Muss es immer knackescharf sein?

ICM
wow © Judith Loeber

Wie wäre es mal mit etwas abstrakter Fotografie? ICM – intentional camera movement – so nennt man die Technik, bei der die Bilder durch bewusstes Bewegen der Kamera oder des Objektivs verzerrt werden. Ich mache das hin und wieder sehr gern und löse mich so ein wenig von dem Bemühen um superscharfe Bilder. Es ist ein Spiel mit Farben und dem Zufall, das der Kreativität keine Grenzen setzt.

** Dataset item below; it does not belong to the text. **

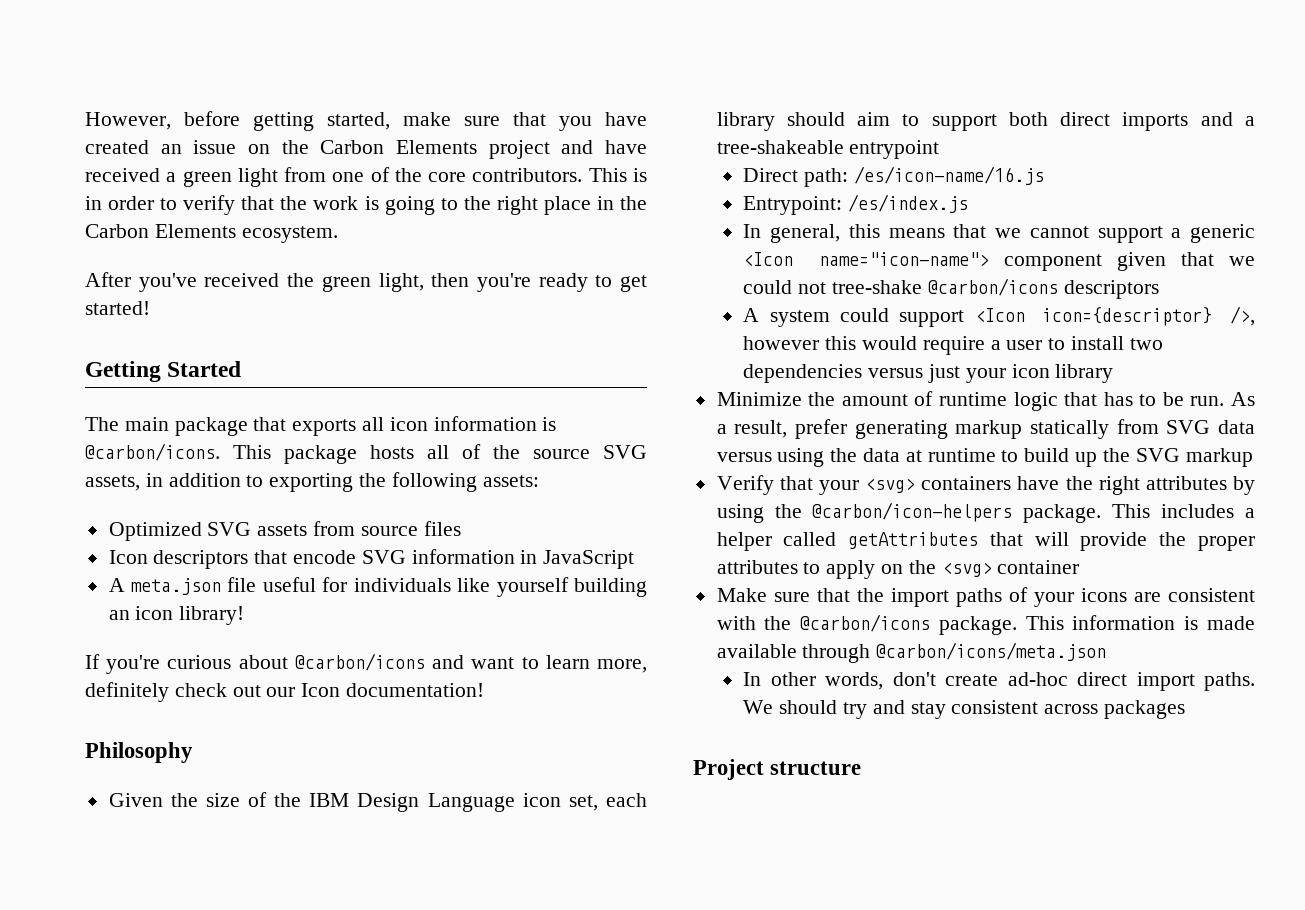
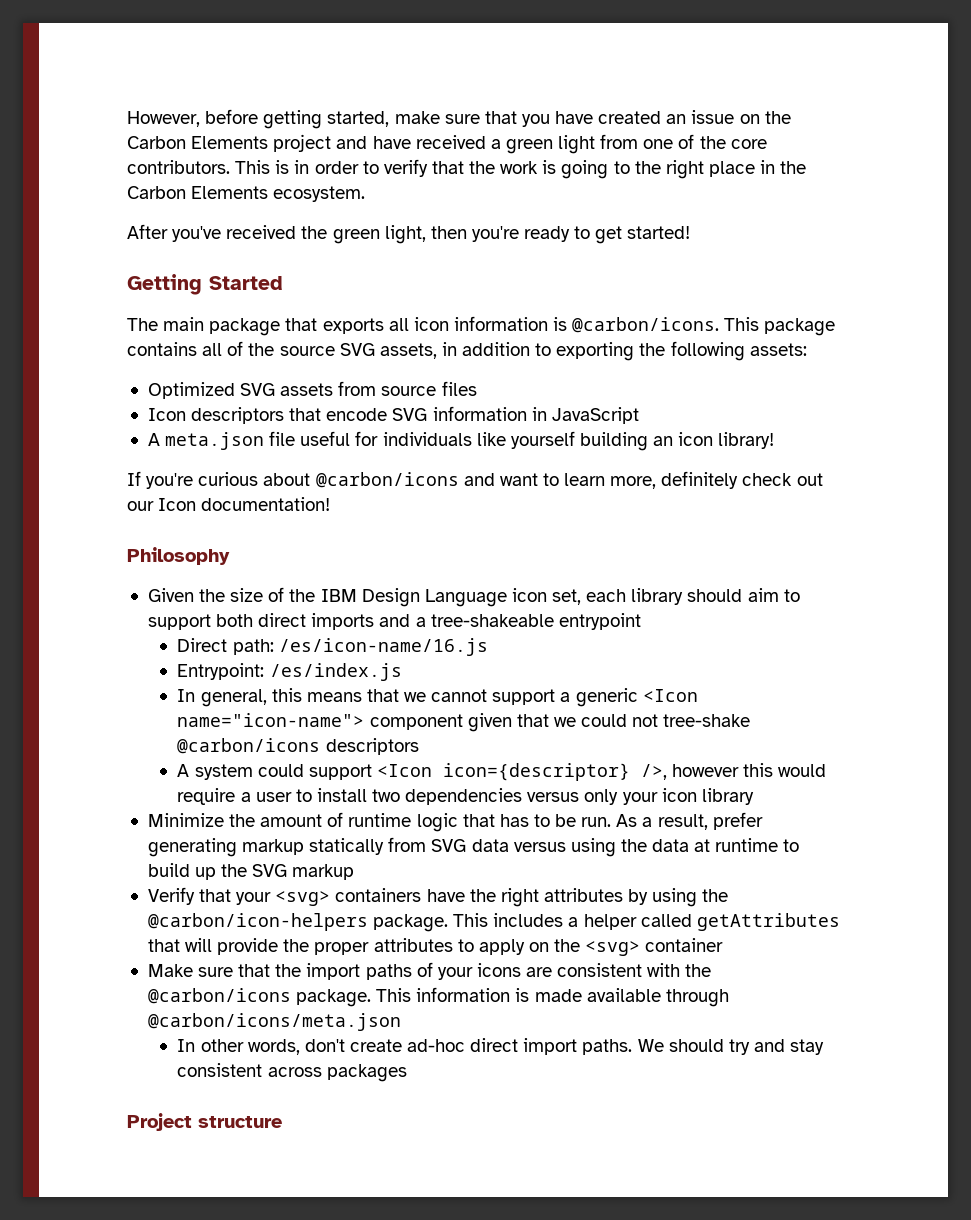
[370,445,414,459] hosts -> [127,342,197,356] contains
[927,364,960,383] just -> [584,789,619,805] only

Es gibt verschiedene Techniken der Kamerabewegung. Heute spreche ich über den sog. “Zoom Burst“. Man erhält explosionsartige Motive, wenn man die Brennweite während der Aufnahme verstellt. Man kann aber auch das Objektiv festhalten und die Kamera bewegen. Dann sieht es wieder anders aus.

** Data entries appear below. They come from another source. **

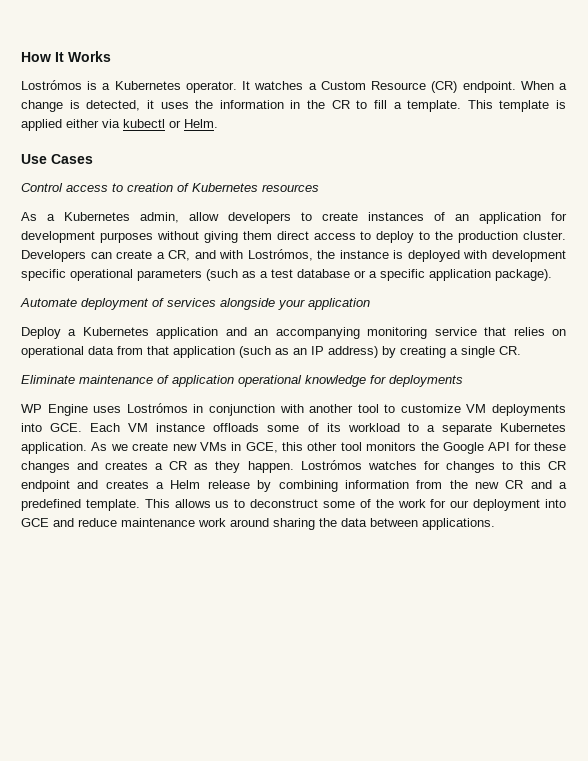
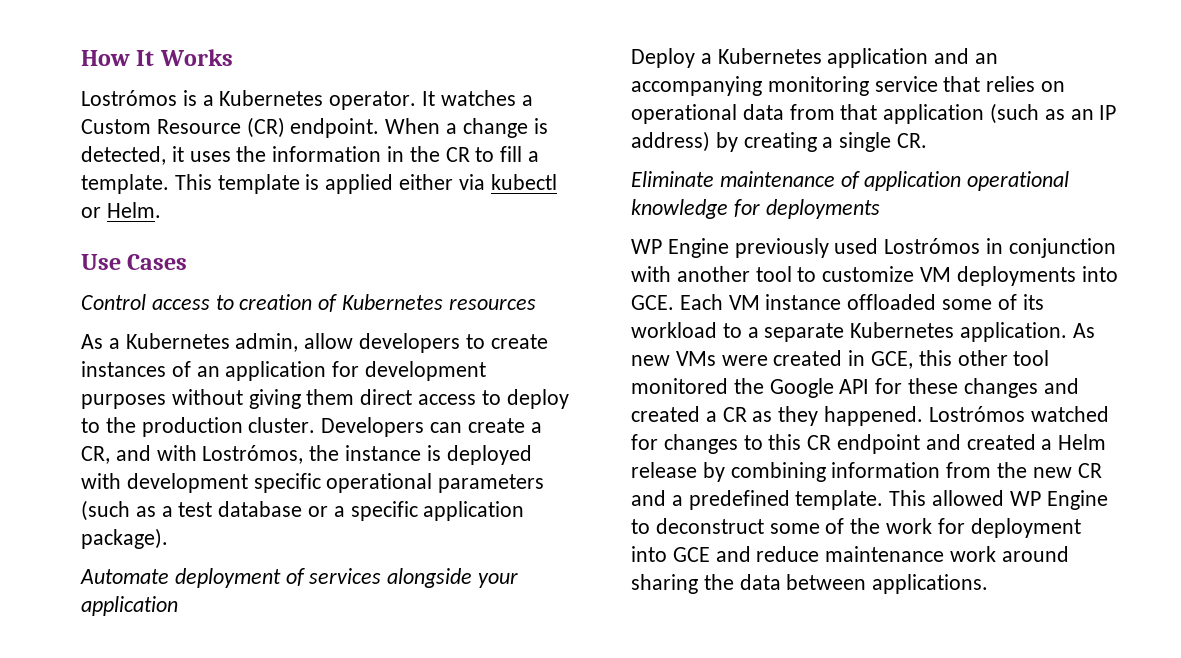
[93,406,122,413] uses -> [734,238,879,258] previously used
[213,423,260,432] offloads -> [847,294,937,310] offloaded
[110,442,227,451] we create new VMs -> [631,350,843,366] new VMs were created
[366,442,417,451] monitors -> [631,378,728,394] monitored
[105,461,149,470] creates -> [631,406,700,422] created
[247,460,417,473] happen. Lostrómos watches -> [824,406,1109,426] happened. Lostrómos watched
[105,480,149,489] creates -> [966,434,1036,450] created
[174,499,230,508] allows us -> [932,490,1108,510] allowed WP Engine
[450,500,470,508] our -> (965, 526) none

Je nachdem wie stark und wie schnell man das Objektiv bzw. die Kamera bewegt, ergeben sich andere Effekte. Besonders schön machen sich vielfarbige Motive.

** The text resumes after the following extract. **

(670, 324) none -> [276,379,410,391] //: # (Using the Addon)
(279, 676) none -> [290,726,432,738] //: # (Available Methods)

Da man mit längeren Verschlusszeiten arbeiten muss, um schöne Effekte zu erzielen, darf das Licht nicht zu grell sein. Am besten macht ihr das abends kurz vor oder kurz nach Sonnenuntergang, oder ihr wählt eine nicht so stark belichtete Umgebung wie den Wald oder einen Wintergarten. Man kann aber auch auf ND-Filter setzen, wie bei einer Langzeitbelichtung.

Ansonsten noch ein paar technische Hinweise:

  • möglichst kleine ISO
  • manueller Modus mit langer Verschlusszeit (bis 2 Sek) / kleiner Blende. Nutzt das Histogramm, um die Belichtung zu prüfen. Ist das Bild zu hell, kürzer belichten; ist es zu dunkel, länger belichten und langsamer drehen.
  • leichten ND-Filter benutzen wenn zu viel Licht da ist
  • mit Stativ arbeiten, wenn der Effekt sehr gleichmäßig werden soll
  • bei manchen Kameras funktioniert der Autofokus nicht, wenn man während der Aufnahme am Objektiv dreht, in dem Fall manuell fokussieren.

Und – habt ihr Lust mitzumachen und eine ICM Galerie aufzubauen? Bin gespannt, was für Bilder ihr zeigen mögt.